Given the right environment, cKit+ cells from the mouse heart can develop into new cardiac muscle, according to a study.

By Kerry Grens | October 26, 2015

http://www.the-scientist.com//?articles.view/articleNo/44341/title/Latest-in-Heart-Stem-Cell-Debate/

Cells in the heart expressing the marker cKit were once thought to be the key to cardiac regeneration. These cardiac precursors, researchers found, could proliferate—opening up the opportunity for a way to regrow an organ that until this century was thought incapable of regeneration.

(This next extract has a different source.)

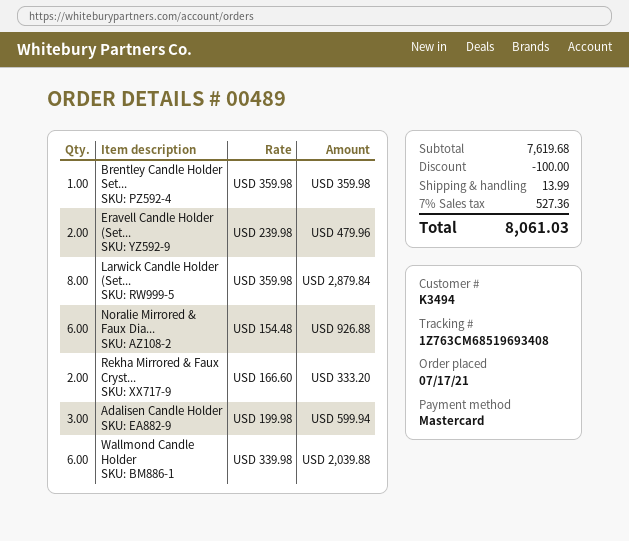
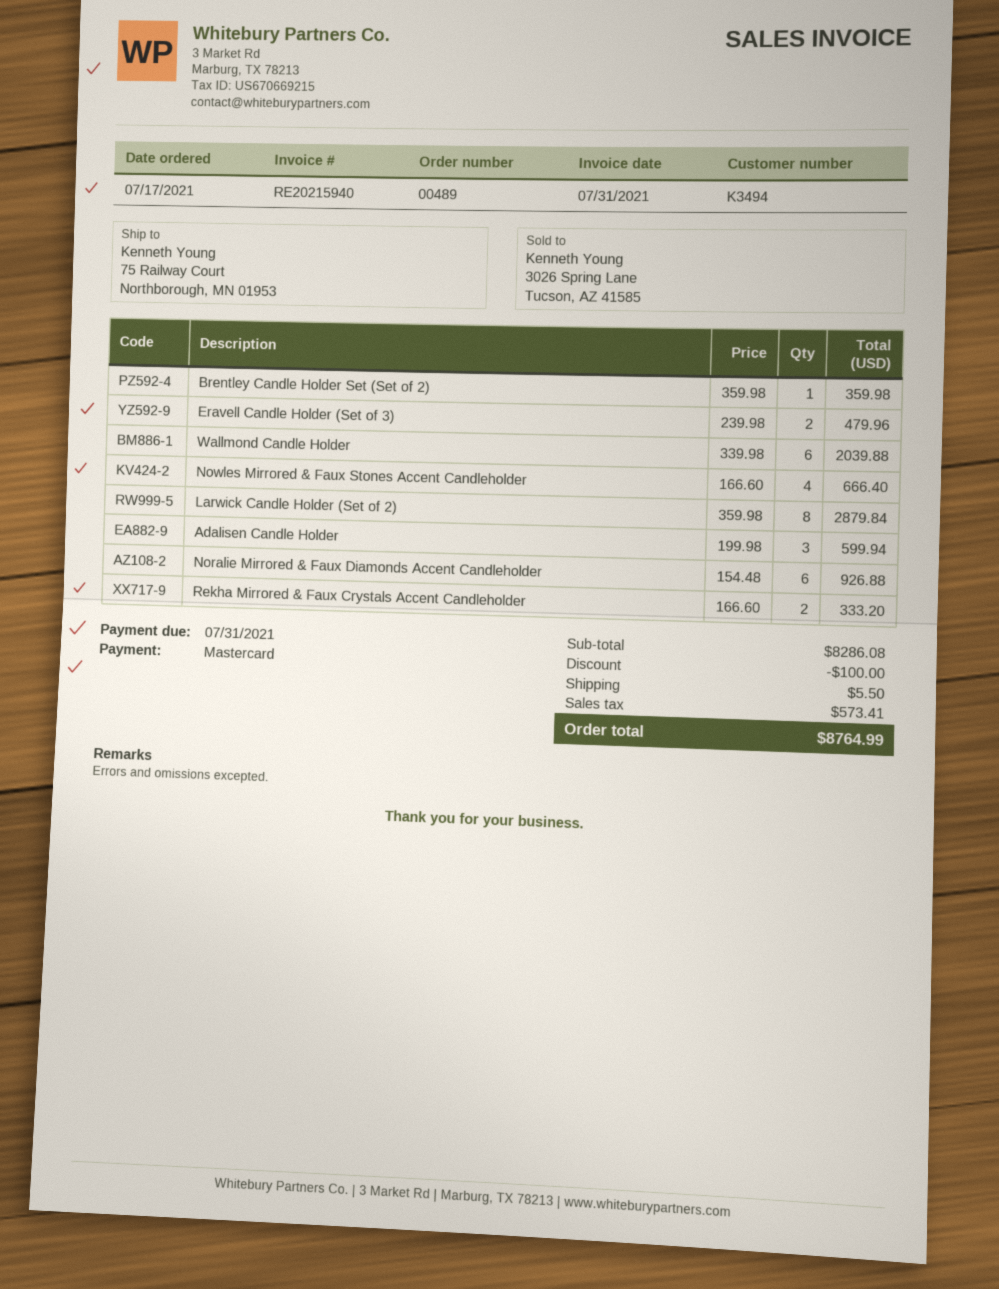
Nowles Mirrored & Faux Stones Accent Candleholder: none -> 4 x 166.60 = 666.40
subtotal: 7619.68 -> 8286.08
shipping: 13.99 -> 5.50
tax: 527.36 -> 573.41
total: 8061.03 -> 8764.99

But even as positive results shook out of an early stage clinical trial, a shadow moved in over cKit+ cells, with several labs producing data questioning their reparative powers. Skepticism culminated with a report in 2014 showing that cKit+ cells in mice very rarely produce new heart muscle cells, or cardiomyocytes. The story of cKit+ cells, said Joshua Hare of the University of Miami Miller School of Medicine, “is a very controversial one.”

In the latest development in the cKit+ saga, published this month (October 5) in PNAS, Hare’s team found that cKit+ cells readily become cardiac muscle cells in vitro, as long as the right cellular conditions are present. This could perhaps explain why other groups haven’t seen cKit+ cells becoming cardiomyocytes in vivo that often, he said. “It’s not that the cells don’t have the capacity [to differentiate], but they’re entering the heart at a time that’s nonpermissive for them to become cardiac myocytes.”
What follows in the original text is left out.